EXERCISE BRIEF: Restate the records word for word. Include no pictures.

EXERCISE DATA:
========

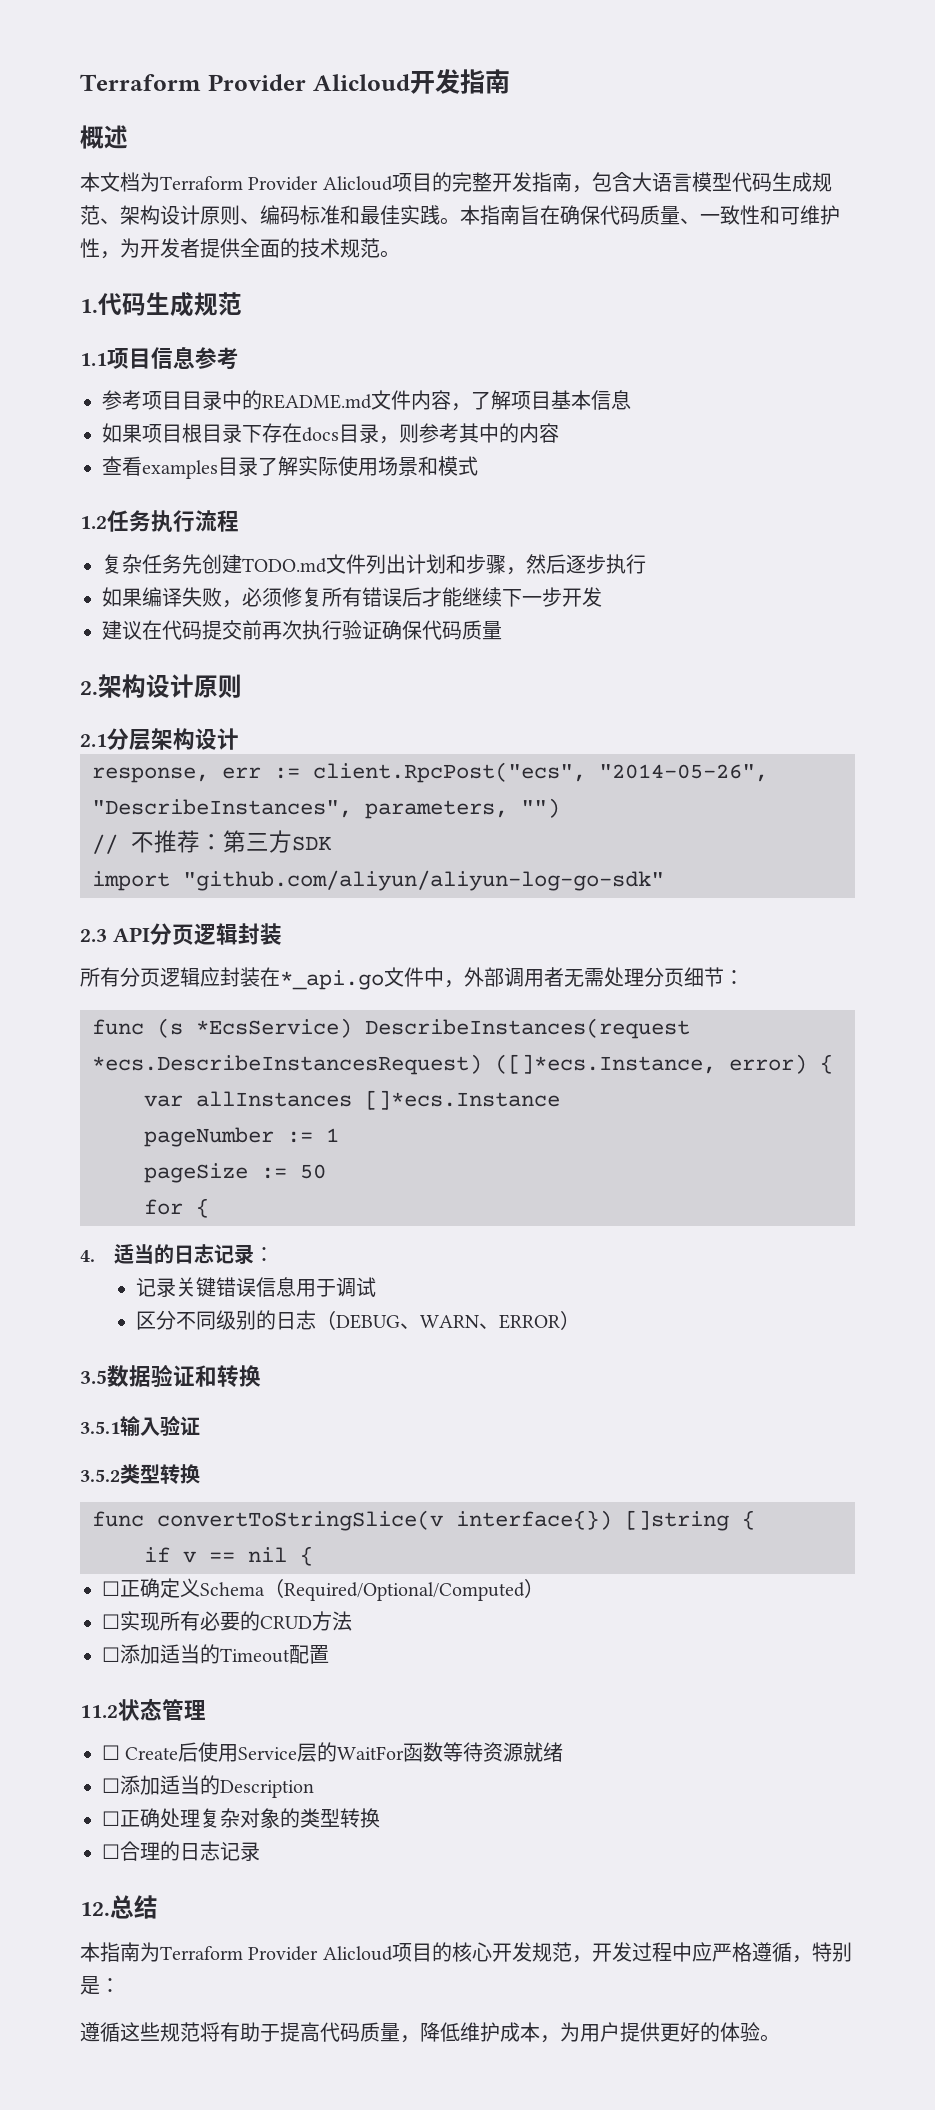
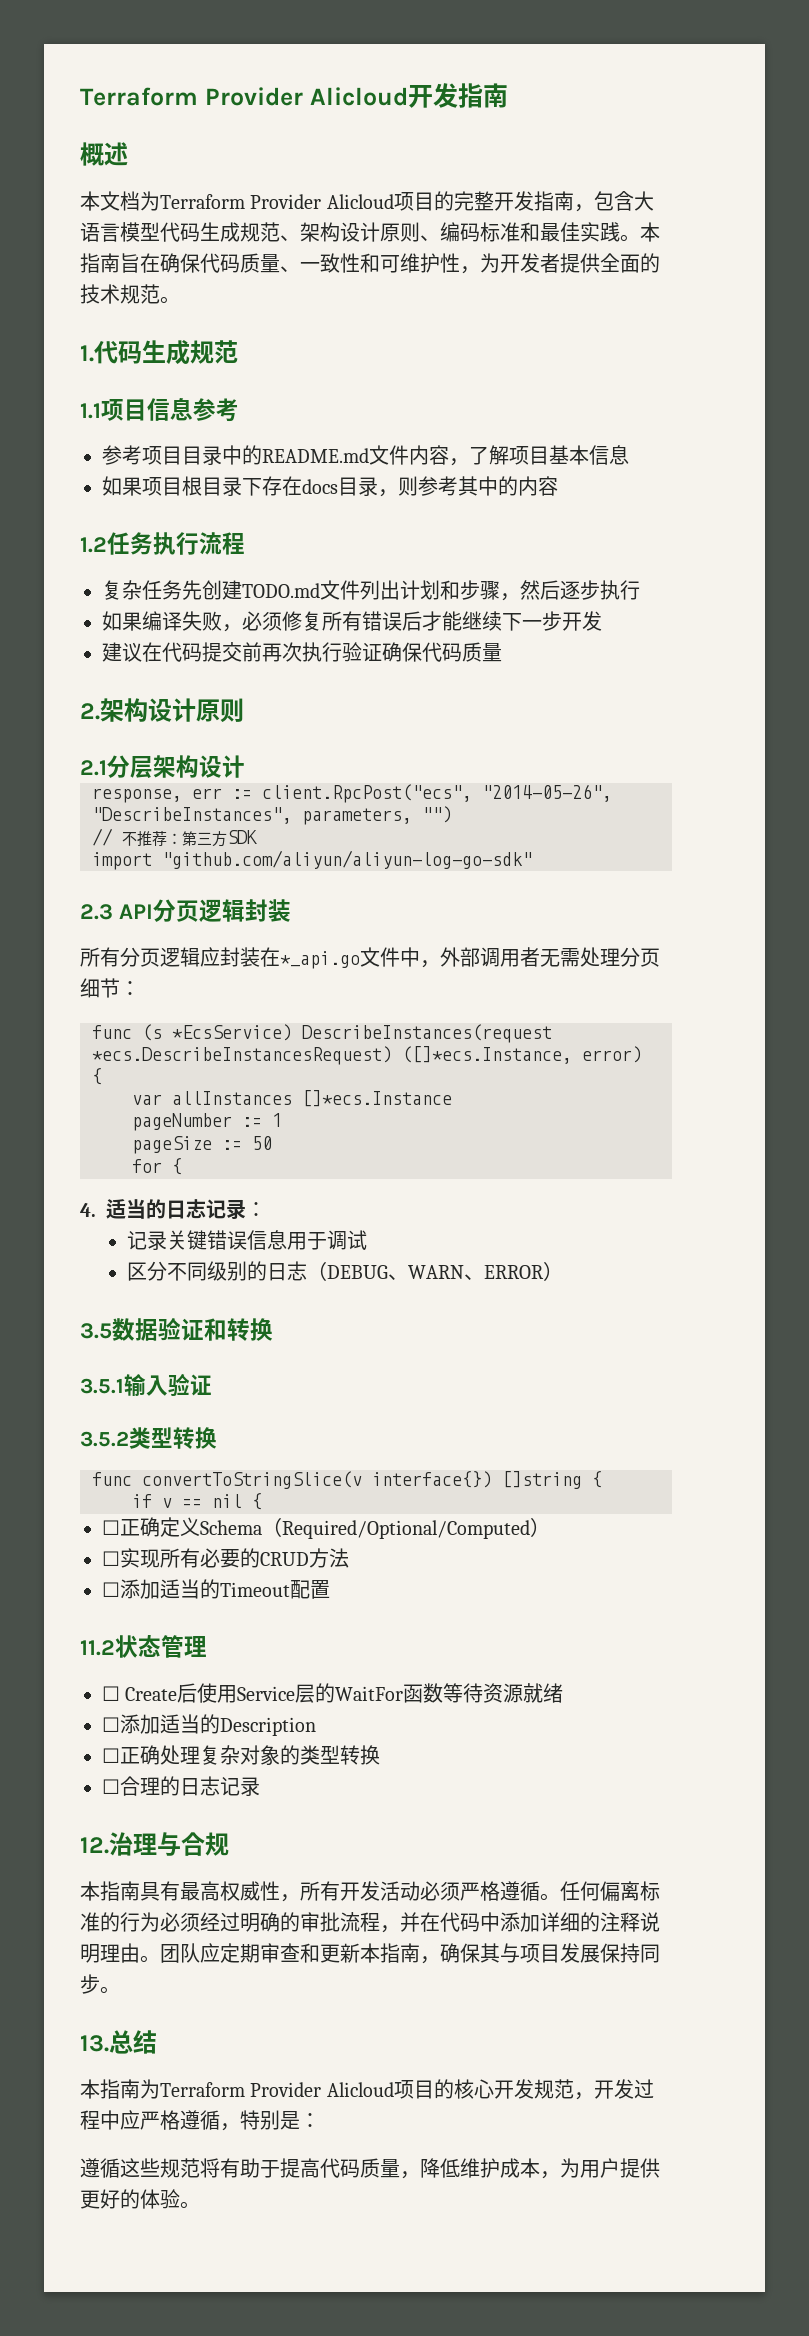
- 查看examples目录了解实际使用场景和模式
- 12.总结
+ 12.治理与合规
+ 本指南具有最高权威性，所有开发活动必须严格遵循。任何偏离标准的行为必须经过明确的审批流程，并在代码中添加详细的注释说明理由。团队应定期审查和更新本指南，确保其与项目发展保持同步。
+ 13.总结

========

RESULT OF THIS TASK:
- 查看examples目录了解实际使用场景和模式
- 12.总结
+ 12.治理与合规
+ 本指南具有最高权威性，所有开发活动必须严格遵循。任何偏离标准的行为必须经过明确的审批流程，并在代码中添加详细的注释说明理由。团队应定期审查和更新本指南，确保其与项目发展保持同步。
+ 13.总结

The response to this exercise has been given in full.